* [Exercise details]:
The records follow. Copy them exactly, but omit the pictures.

[Change detection outputs]
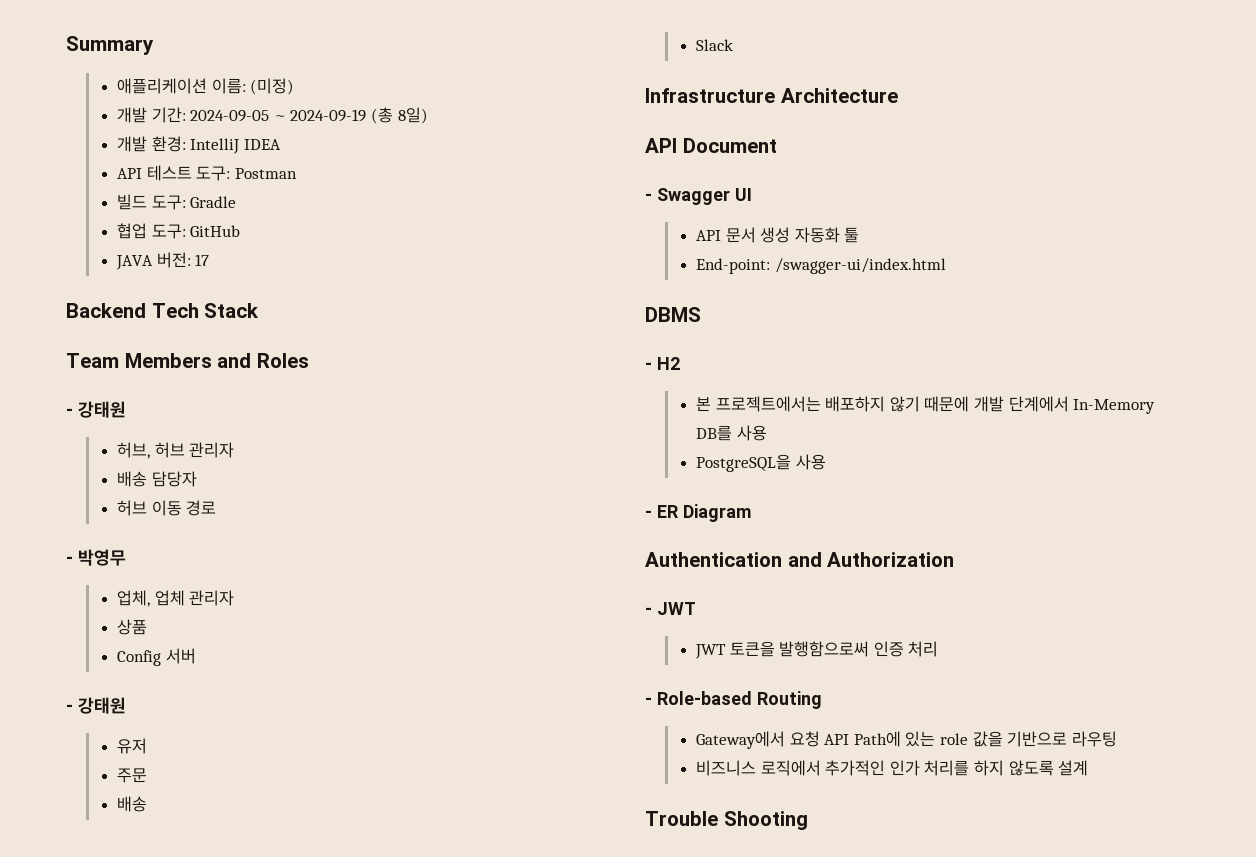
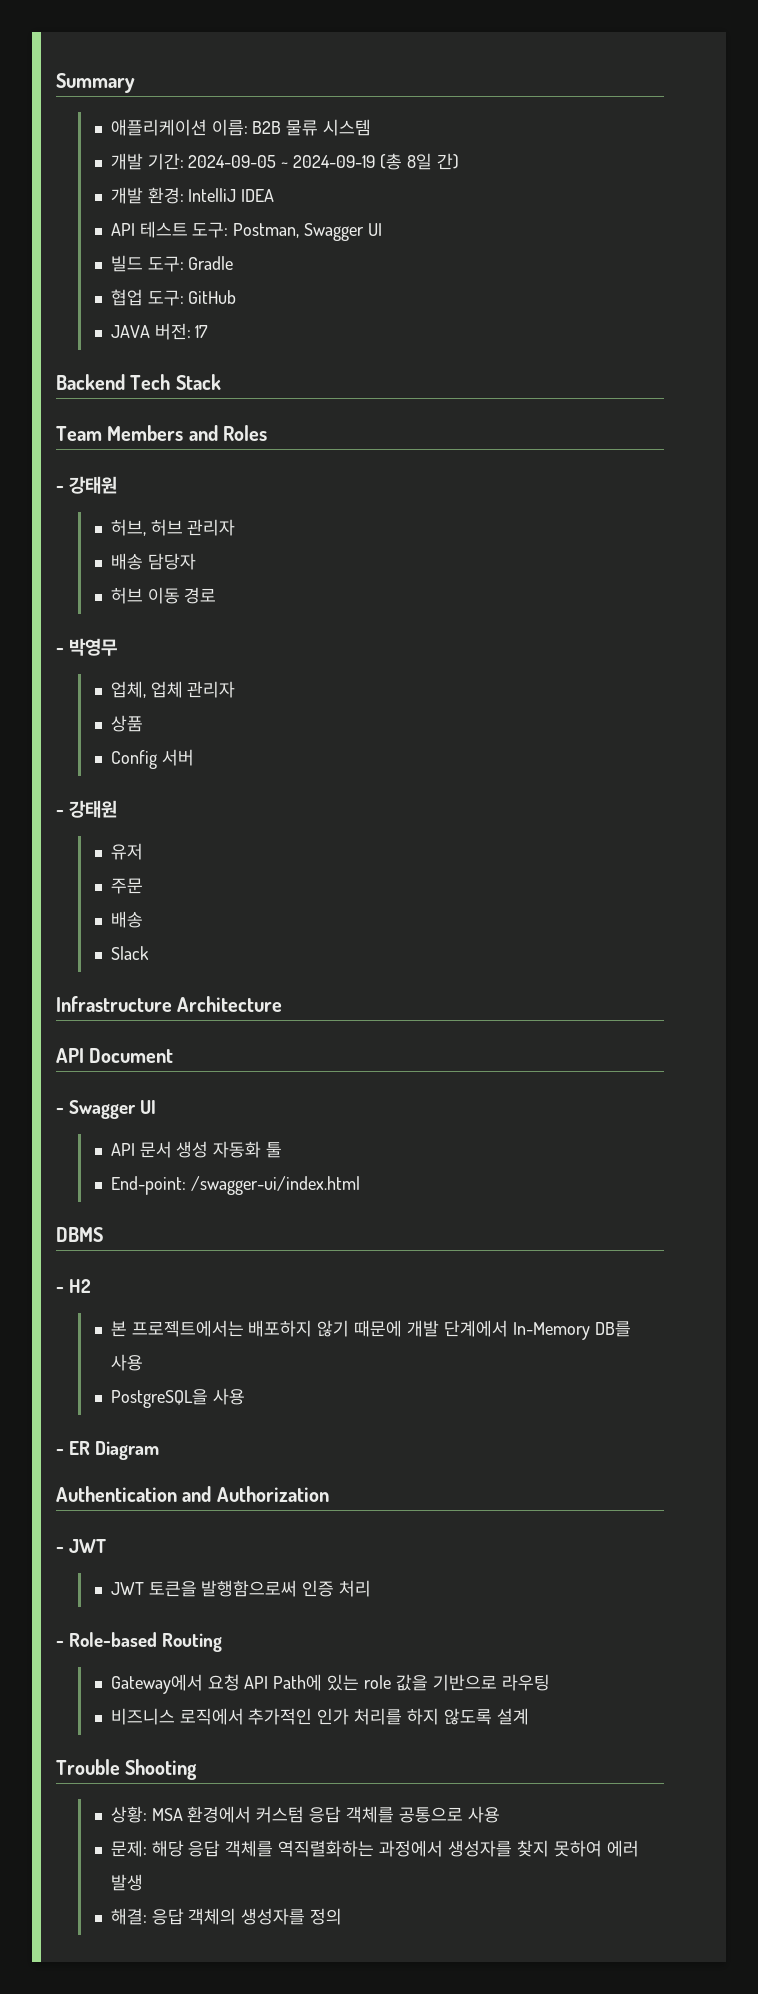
- 애플리케이션 이름: (미정)
+ 애플리케이션 이름: B2B 물류 시스템
- 개발 기간: 2024-09-05 ~ 2024-09-19 (총 8일)
+ 개발 기간: 2024-09-05 ~ 2024-09-19 (총 8일 간)
- API 테스트 도구: Postman
+ API 테스트 도구: Postman, Swagger UI
+ 상황: MSA 환경에서 커스텀 응답 객체를 공통으로 사용
+ 문제: 해당 응답 객체를 역직렬화하는 과정에서 생성자를 찾지 못하여 에러 발생
+ 해결: 응답 객체의 생성자를 정의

* [Problem solution]:
- 애플리케이션 이름: (미정)
+ 애플리케이션 이름: B2B 물류 시스템
- 개발 기간: 2024-09-05 ~ 2024-09-19 (총 8일)
+ 개발 기간: 2024-09-05 ~ 2024-09-19 (총 8일 간)
- API 테스트 도구: Postman
+ API 테스트 도구: Postman, Swagger UI
+ 상황: MSA 환경에서 커스텀 응답 객체를 공통으로 사용
+ 문제: 해당 응답 객체를 역직렬화하는 과정에서 생성자를 찾지 못하여 에러 발생
+ 해결: 응답 객체의 생성자를 정의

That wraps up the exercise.